[Data supplied]:

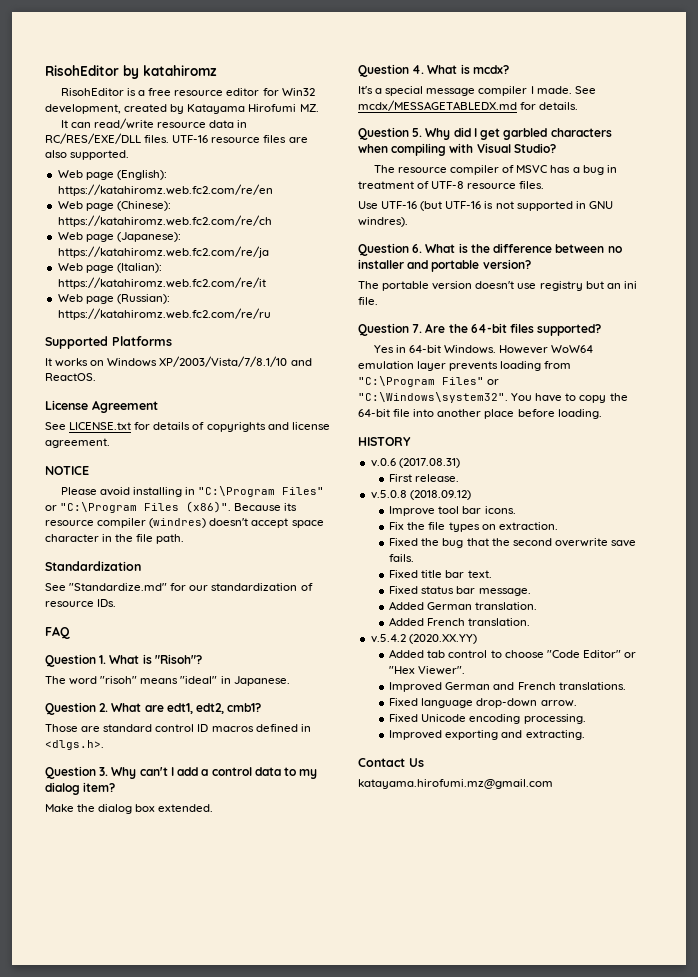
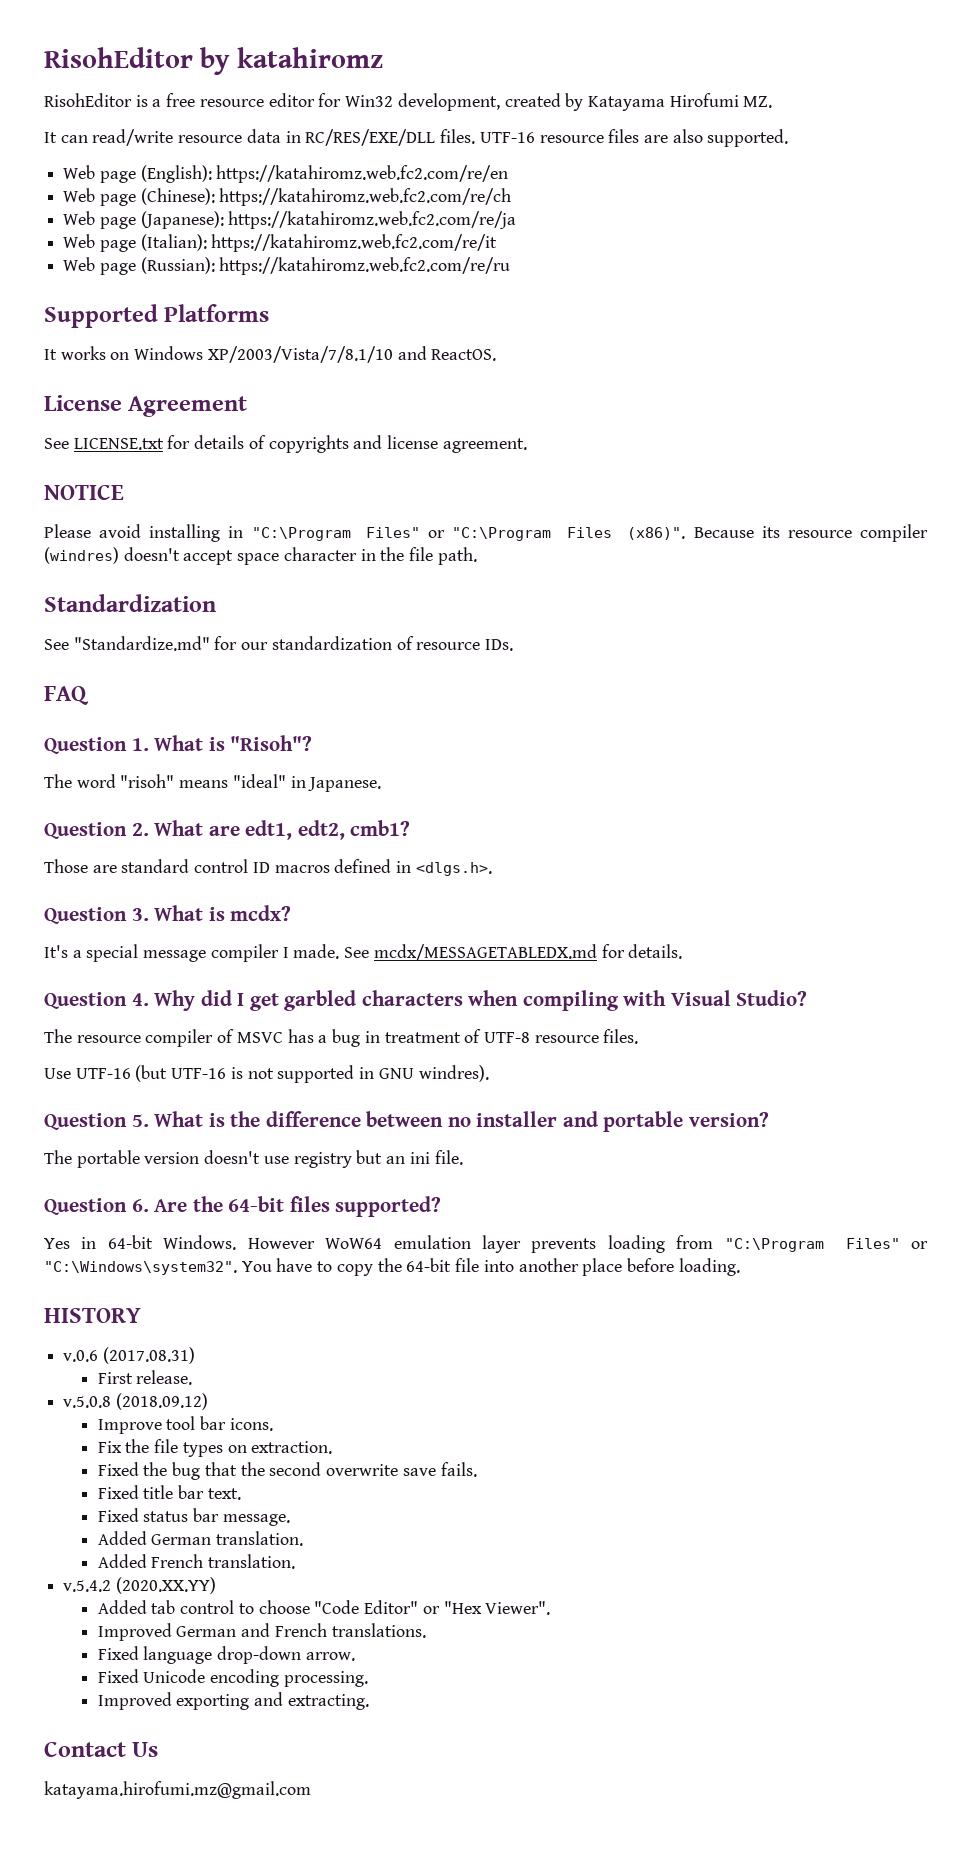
[111,767,318,779] [45,782,116,795] [45,804,214,814] [358,64,425,77] Why can't I add a control data to my dialog item? // Make the dialog box extended. // Question 4. -> (149, 914) none
[412,128,423,137] 5. -> [131,993,149,1006] 4.
[412,244,423,253] 6. -> [131,1114,149,1127] 5.
[412,324,423,333] 7. -> [131,1199,149,1212] 6.

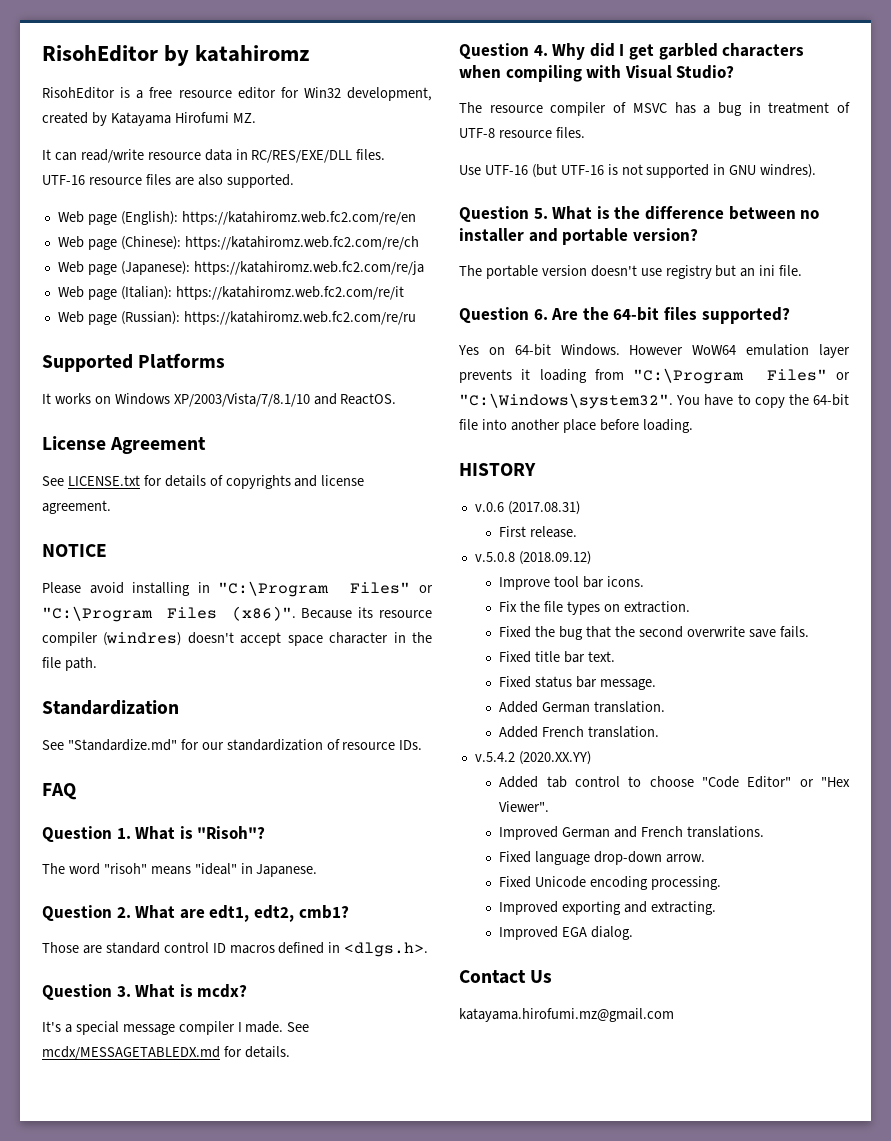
[81,1237,97,1249] in -> [488,347,505,355] on
(597, 1245) none -> [521,369,531,380] it
(369, 1702) none -> [499,926,634,940] // Improved EGA dialog.

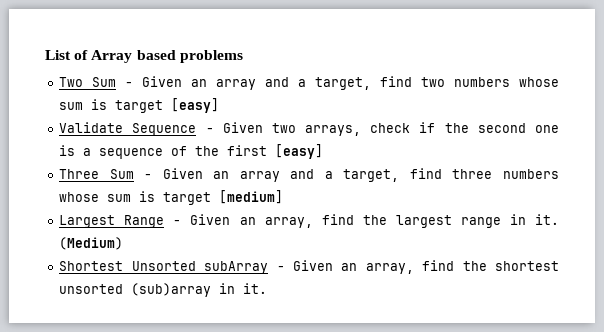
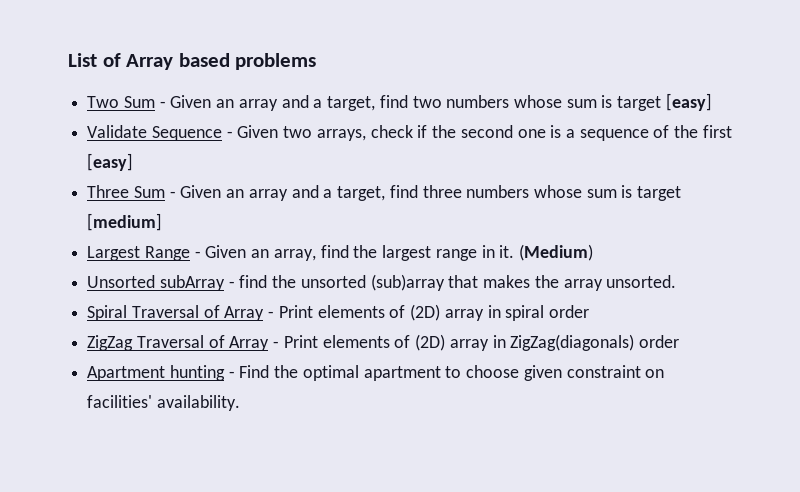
[59,261,124,271] Shortest -> (593, 252) none
[292,260,559,274] Given an array, find the shortest -> [239,275,297,288] find the
[219,283,268,294] in it. -> [448,275,677,291] [87,304,589,321] [87,334,679,351] [87,365,665,381] [87,395,240,411] that makes the array unsorted. // Spiral Traversal of Array - Print elements of (2D) array in spiral order // ZigZag Traversal of Array - Print elements of (2D) array in ZigZag(diagonals) order // Apartment hunting - Find the optimal apartment to choose given constraint on facilities' availability.

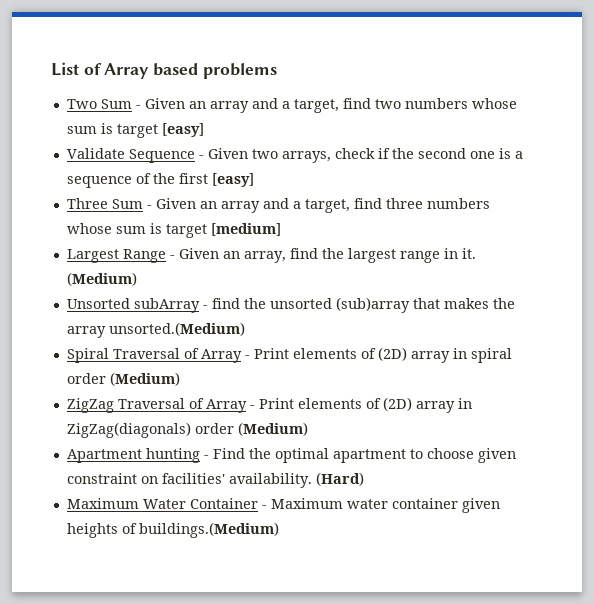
[606,275,677,288] unsorted. -> [108,322,245,336] unsorted.(Medium)
(589, 311) none -> [109,372,180,386] (Medium)
(679, 341) none -> [237,422,308,436] (Medium)
(240, 403) none -> [315,472,364,486] [66,498,500,513] [66,522,279,538] (Hard) // Maximum Water Container - Maximum water container given heights of buildings.(Medium)

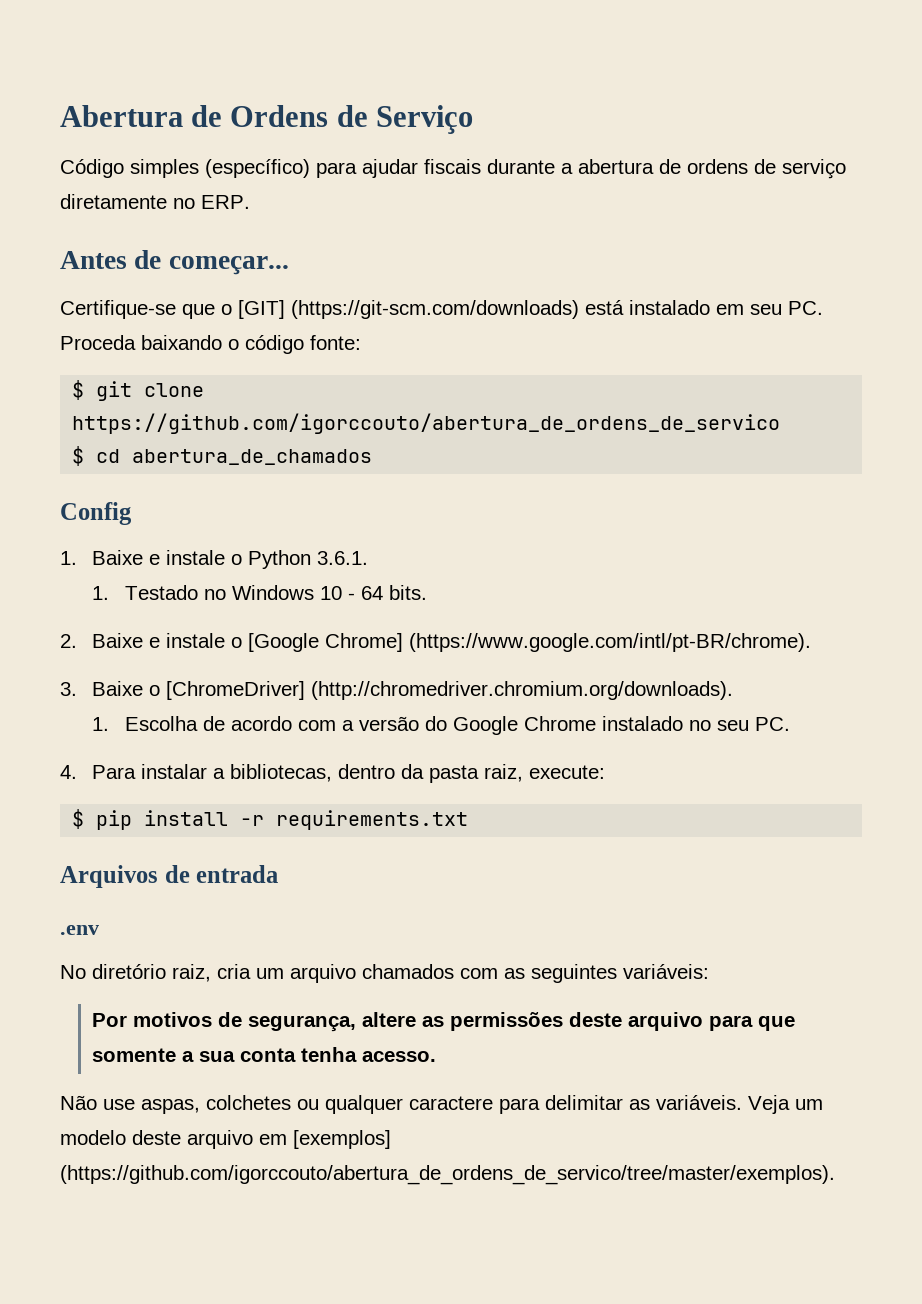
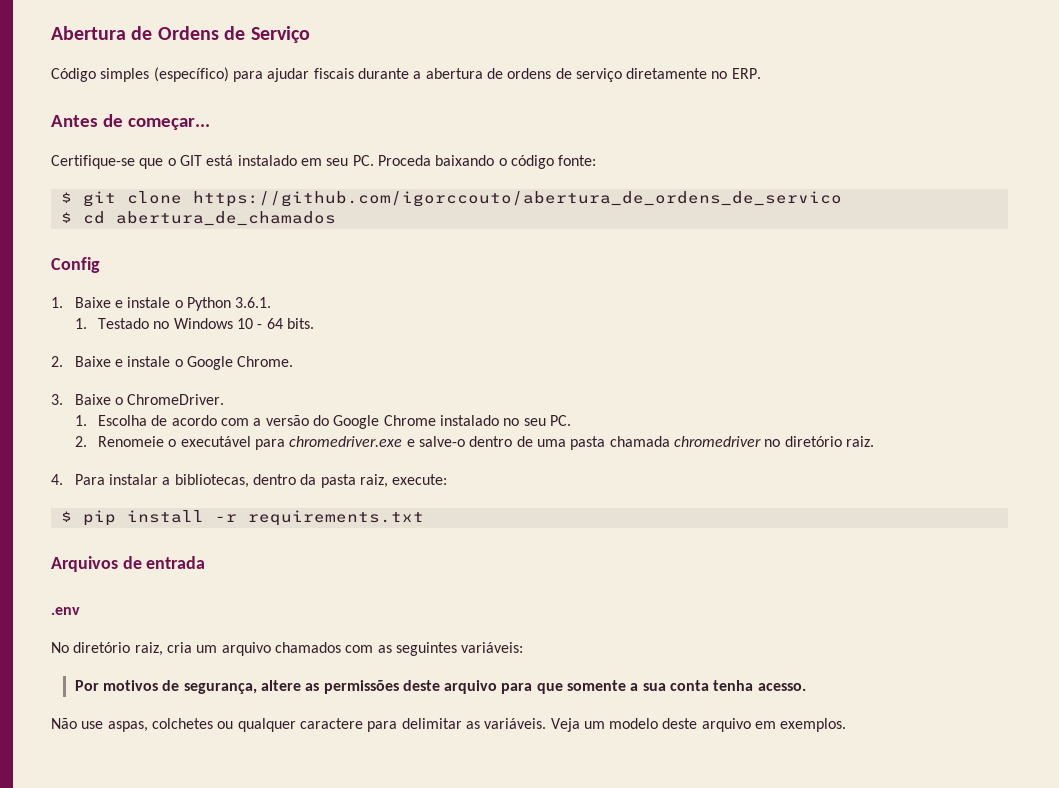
[238,300,579,319] [GIT] (https://git-scm.com/downloads) -> [179,155,202,166] GIT
[248,633,812,652] [Google Chrome] (https://www.google.com/intl/pt-BR/chrome). -> [186,356,294,370] Google Chrome.
[166,681,734,700] [ChromeDriver] (http://chromedriver.chromium.org/downloads). -> [127,394,225,405] ChromeDriver.
(790, 724) none -> [74,436,874,450] // 2. Renomeie o executável para chromedriver.exe e salve-o dentro de uma pasta chamada chromedriver no diretório raiz.
[293,1130,391,1149] [60,1165,835,1185] [exemplos] (https://github.com/igorccouto/abertura_de_ordens_de_servico/tree/master/exemplos). -> [780,718,847,732] exemplos.

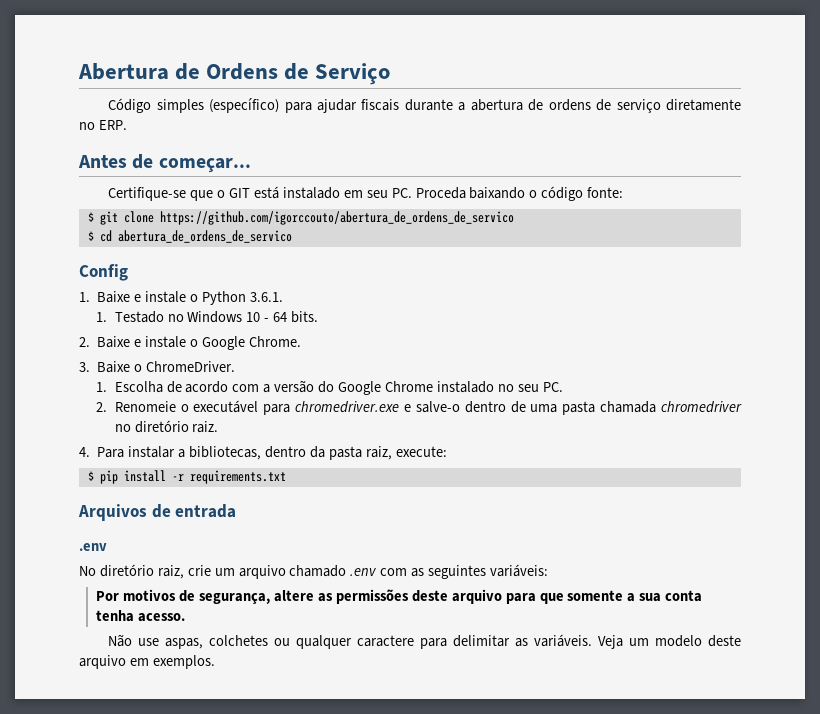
[115,211,336,226] abertura_de_chamados -> [117,230,292,243] abertura_de_ordens_de_servico
[166,642,192,653] cria -> [187,565,211,576] crie
[274,642,341,653] chamados -> [289,565,377,577] chamado .env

[What the task asks]: No pictures should appear in the copy, and each record above is to be returned exactly.

[Expected output]:
[111,767,318,779] [45,782,116,795] [45,804,214,814] [358,64,425,77] Why can't I add a control data to my dialog item? // Make the dialog box extended. // Question 4. -> (149, 914) none
[412,128,423,137] 5. -> [131,993,149,1006] 4.
[412,244,423,253] 6. -> [131,1114,149,1127] 5.
[412,324,423,333] 7. -> [131,1199,149,1212] 6.

[81,1237,97,1249] in -> [488,347,505,355] on
(597, 1245) none -> [521,369,531,380] it
(369, 1702) none -> [499,926,634,940] // Improved EGA dialog.

[59,261,124,271] Shortest -> (593, 252) none
[292,260,559,274] Given an array, find the shortest -> [239,275,297,288] find the
[219,283,268,294] in it. -> [448,275,677,291] [87,304,589,321] [87,334,679,351] [87,365,665,381] [87,395,240,411] that makes the array unsorted. // Spiral Traversal of Array - Print elements of (2D) array in spiral order // ZigZag Traversal of Array - Print elements of (2D) array in ZigZag(diagonals) order // Apartment hunting - Find the optimal apartment to choose given constraint on facilities' availability.

[606,275,677,288] unsorted. -> [108,322,245,336] unsorted.(Medium)
(589, 311) none -> [109,372,180,386] (Medium)
(679, 341) none -> [237,422,308,436] (Medium)
(240, 403) none -> [315,472,364,486] [66,498,500,513] [66,522,279,538] (Hard) // Maximum Water Container - Maximum water container given heights of buildings.(Medium)

[238,300,579,319] [GIT] (https://git-scm.com/downloads) -> [179,155,202,166] GIT
[248,633,812,652] [Google Chrome] (https://www.google.com/intl/pt-BR/chrome). -> [186,356,294,370] Google Chrome.
[166,681,734,700] [ChromeDriver] (http://chromedriver.chromium.org/downloads). -> [127,394,225,405] ChromeDriver.
(790, 724) none -> [74,436,874,450] // 2. Renomeie o executável para chromedriver.exe e salve-o dentro de uma pasta chamada chromedriver no diretório raiz.
[293,1130,391,1149] [60,1165,835,1185] [exemplos] (https://github.com/igorccouto/abertura_de_ordens_de_servico/tree/master/exemplos). -> [780,718,847,732] exemplos.

[115,211,336,226] abertura_de_chamados -> [117,230,292,243] abertura_de_ordens_de_servico
[166,642,192,653] cria -> [187,565,211,576] crie
[274,642,341,653] chamados -> [289,565,377,577] chamado .env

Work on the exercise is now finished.